Possiamo senza dubbio affermare che le arti marziali, come lo Iaido, rientrano nella categorie delle discipline individuali, fortemente diverse da tutte le altre pratiche in cui il gioco di squadra la fa da padrone, come il calcio ad esempio. Tuttavia, l’individualità della pratica non deve ingannare: dall’incontro e dalla condivisione con gli altri possiamo trovare innumerevoli spunti e stimoli per crescere sia individualmente che come movimento.
Tizio: Hey, sto organizzando una festa per domani sera, ci sarai?
Io: Ciao!
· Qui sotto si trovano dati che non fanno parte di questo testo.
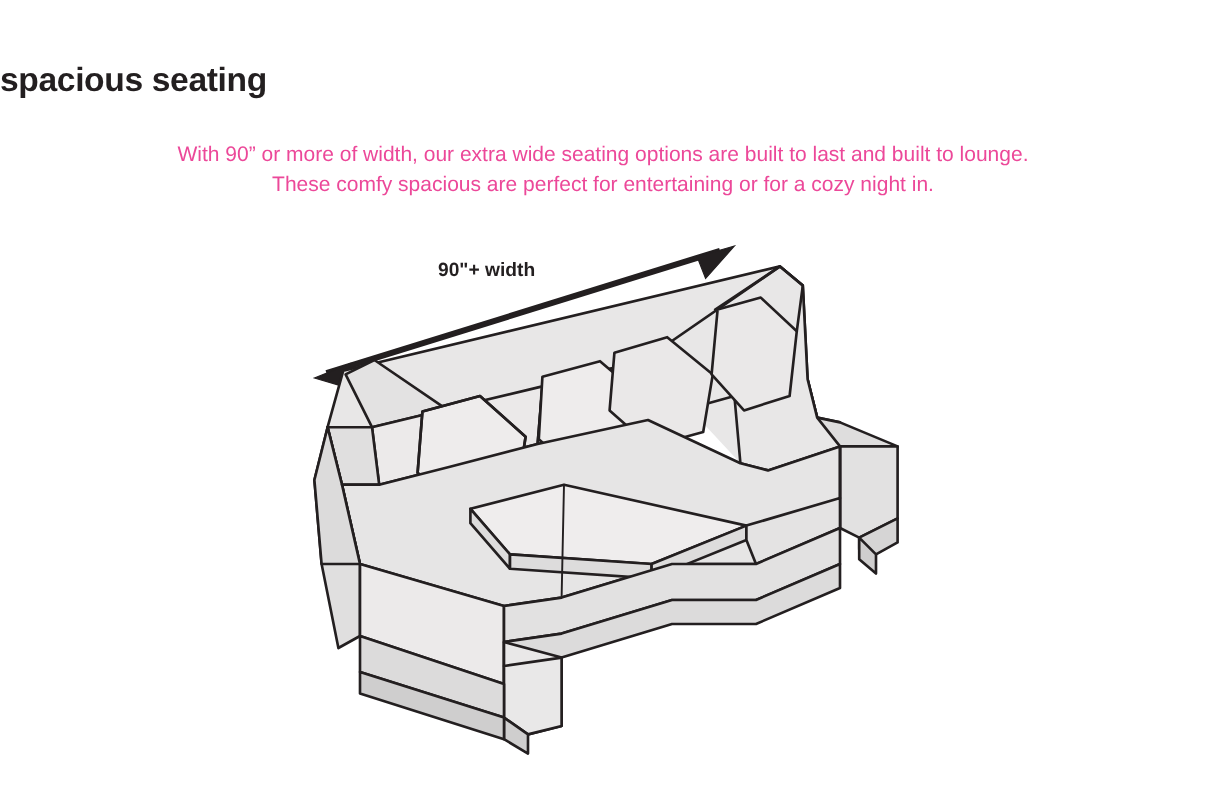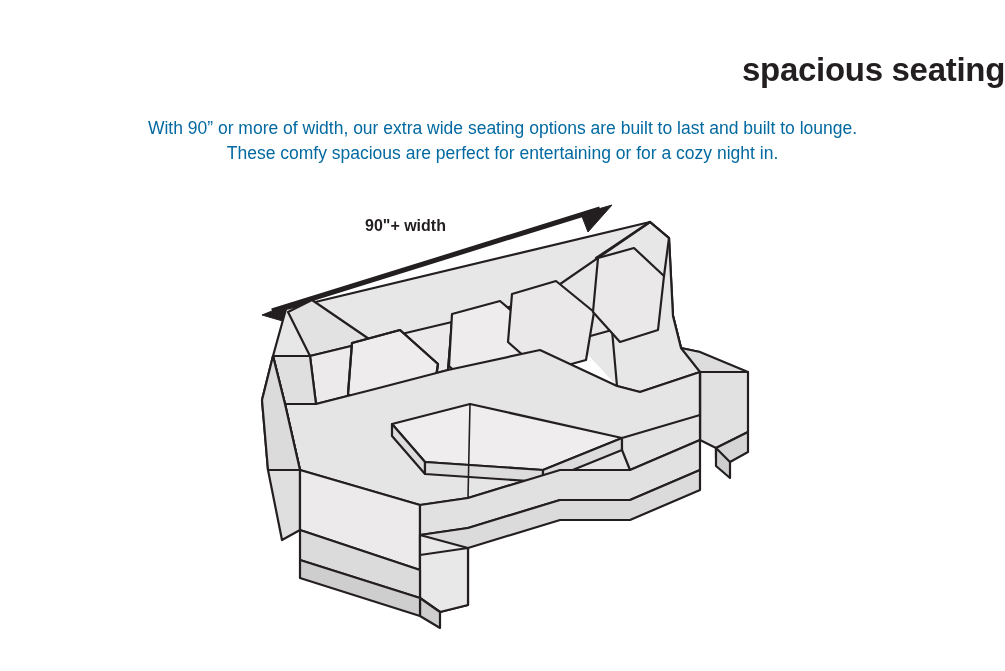--- a/index.html
+++ b/index.html
@@ -25,8 +25,8 @@
     top: 52px;
     left: 0;
     width: 1005px;
-    text-align: right;
-    font-size: 33px;
+    text-align: left;
+    font-size: 28px;
     font-weight: bold;
     letter-spacing: -0.3px;
     color: #231f20;

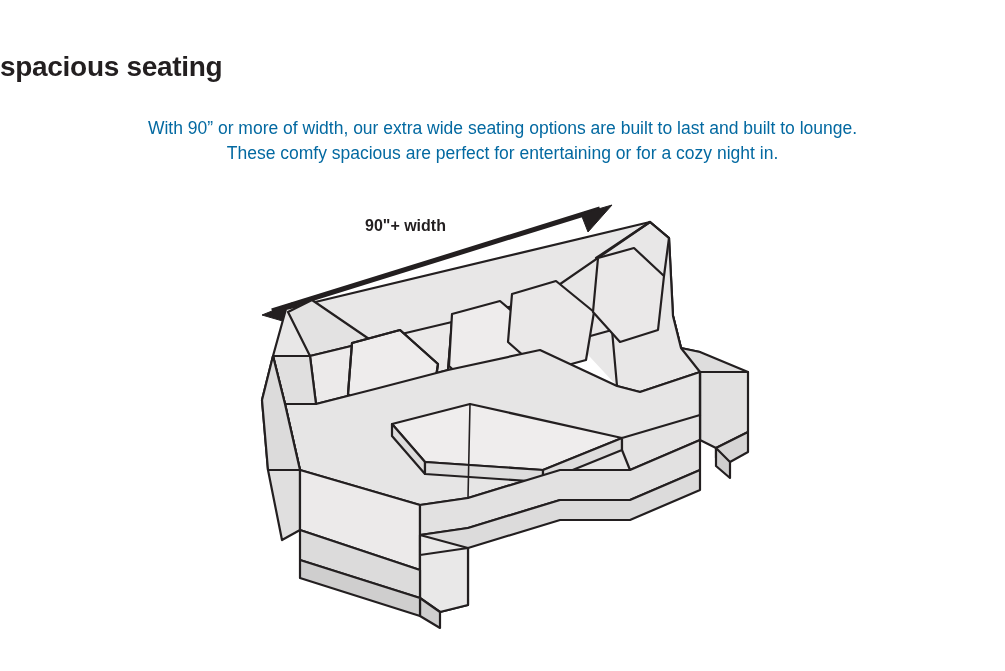--- a/index.html
+++ b/index.html
@@ -40,7 +40,7 @@
     text-align: center;
     font-size: 17.5px;
     font-weight: normal;
-    color: #0369a1;
+    color: #ec4899;
     line-height: 1.42;
   }
   .subhead .line {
Mi spiace, domani devo prendere un aereo per andare a X, ho un seminario/allenamento di Iaido.
Tizio: Ah, va bene. E quando ritornerai?
Io: In nottata. Parto la mattina alle 6 e rientro alle 23.
Tizio: Tu sei pazzo!
Quello sopra è un esempio abbastanza fedele di conversazioni che, ormai da anni, periodicamente mi ritrovo ad avere prima di vari week-end l’anno. Può cambiare l’interlocutore, la destinazione, gli orari dei voli, ma ciò che resta costante è l’epilogo finale: tu sei pazzo!
Perchè, se ci pensiamo bene, cosa se non un minimo di pazzia potrebbe spingere qualcuno a svegliarsi alle 4 di mattina, raggiungere l’aeroporto, pregare che al check-in non facciano problemi per lo iaito (e pregare che arrivi integro a destinazione), arrivare a destinazione tramite un mix di vari mezzi di trasporto pubblico, farsi massacrare su punti che eri CERTO di aver appreso, per poi ripetere l’iter in fretta e furia al contrario?
Oltre ad un pò di pazzia c’è dell’altro però: la ferma convinzione che per migliorare il mio iaido debba “andare in giro”. Infatti, per quanto fondamentale sia la pratica in dojo, credo che limitarsi ad essa sia un errore, soprattutto se questa diventa una comfort zone dalla quale può diventare difficile evadere.
Il primo seminario nazionale con Maestri giapponesi.
Il primo taikai (2 incontri persi su 2).
Il primo allenamento con la nazionale italiana.
Il primo campionato europeo.
Tutti questi eventi sono stati tasselli fondamentali della mia pratica, perchè mi hanno permesso di fare esperienze diverse e conoscere insegnanti e praticanti che di certo non avrei incontrato restando comodamente all’interno del mio dojo a Catania.
Quante volte ci è capitato di avere dei momenti di illuminazione, di capire finalmente dei concetti che da sempre, settimanalmente, ci venivano spiegati minuziosamente, solo perchè stavolta ad illustrarli è stato un insegnante diverso dal solito, con un linguaggio diverso dal solito?
Quante volte ci è capitato di guardare un embu, uno shiai o semplicemente la pratica libera di altri iaido-ka e pensare “cavolo, vorrei tirare come lui/lei”?
«Imita il waza di qualcuno la cui esecuzione ti convince ed eseguilo continuamente fino a quando quel waza diventa tuo.» (Ogura sensei)
Quante volte la sana, e talvolta “nascosta”, competizione con qualcuno ci ha spinti a migliorarci sempre di più?
«E poi deve esserci un rivale, un avversario speciale. Quando si gareggia, se non c’è un rivale, non si va avanti. Ovvio, non si va a dire: “Tu sei il mio rivale”, e che anche l’altro ha coscienza di te come rivale dovrebbe essere percepito senza bisogno di parole.» (Kawaguchi sensei)
Da praticante di iaido siciliano, per ovvie ragioni geografiche, a volte mi sono sentito “isolato” dal resto del mondo: in Italia il maggior numero di dojo si trovano al centro-nord, ed è lì si svolgono tutti i principali eventi nazionali. Ma la convinzione che solo attraverso questi brevi musha shugyo si possano fare esperienze forti di crescita mi spinge (e deve spingerci tutti) ad uscire dal guscio ed investire su questo cammino, uno dei pochi investimenti dove il ROI è sempre favorevole.
Perchè no, noi iaido-ka non siamo isole.